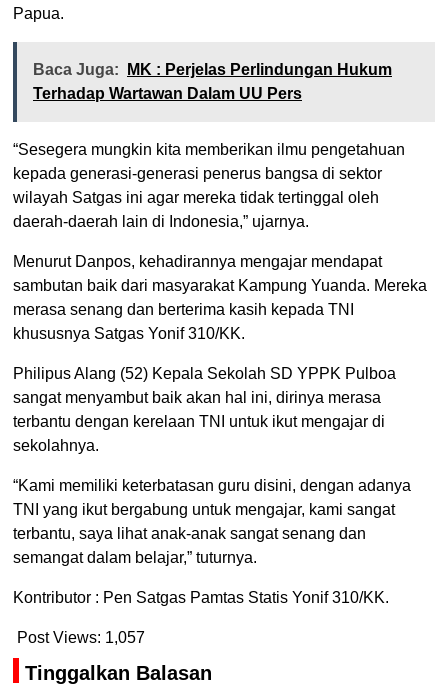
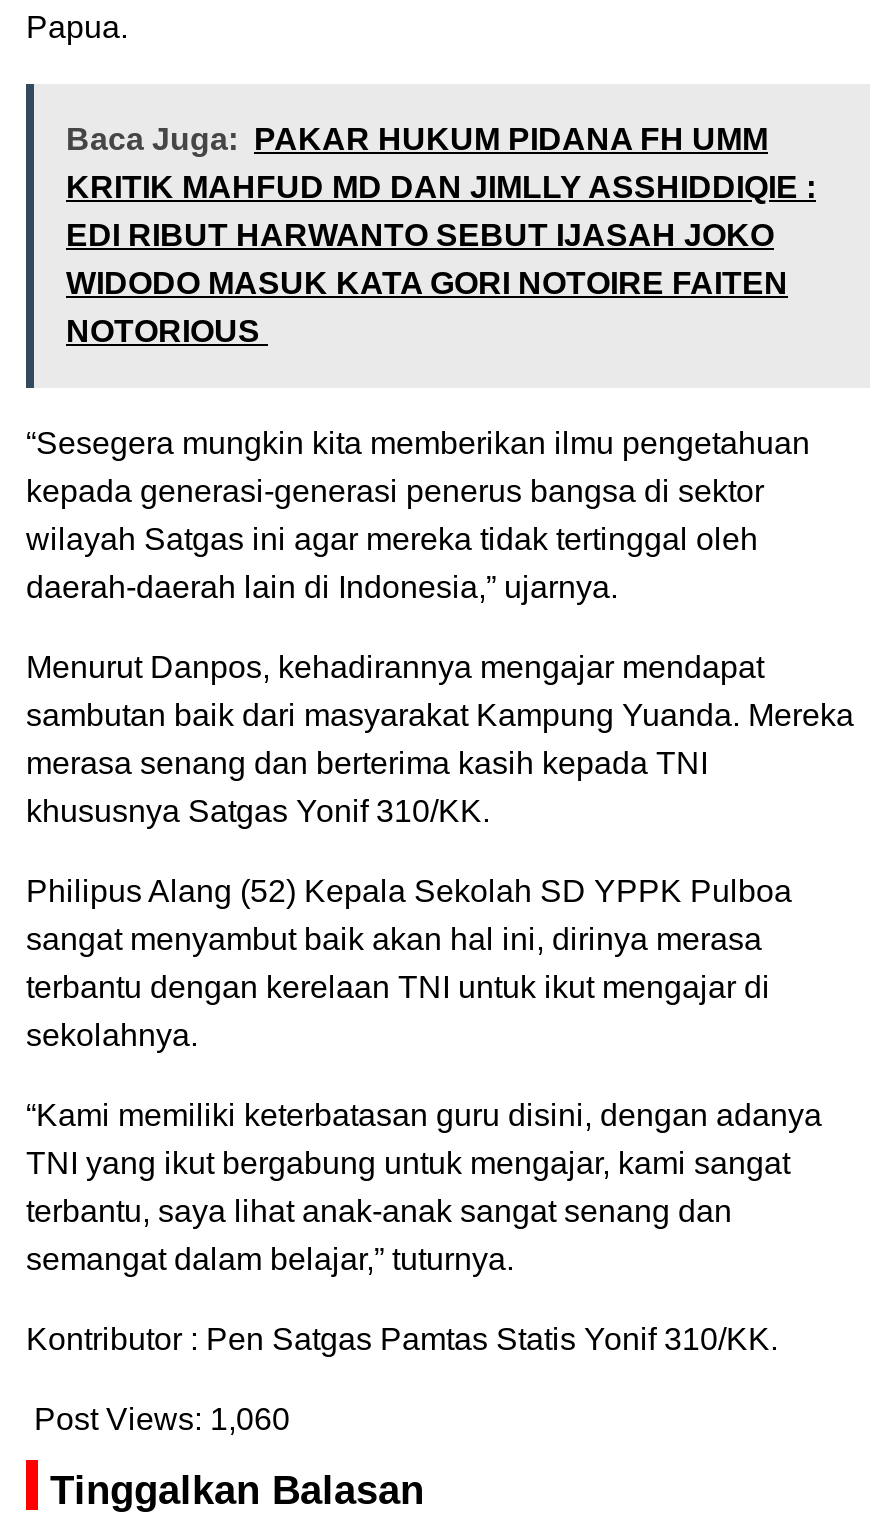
- Baca Juga: MK : Perjelas Perlindungan Hukum
- Terhadap Wartawan Dalam UU Pers
+ Baca Juga: PAKAR HUKUM PIDANA FH UMM
+ KRITIK MAHFUD MD DAN JIMLLY ASSHIDDIQIE :
+ EDI RIBUT HARWANTO SEBUT IJASAH JOKO
+ WIDODO MASUK KATA GORI NOTOIRE FAITEN
+ NOTORIOUS

- Post Views: 1,057
+ Post Views: 1,060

:::

§ TASK TO COMPLETE:
For each line in the records that holds "Juga", show that line as it stands.

§ TASK SOLUTION:
- Baca Juga: MK : Perjelas Perlindungan Hukum
+ Baca Juga: PAKAR HUKUM PIDANA FH UMM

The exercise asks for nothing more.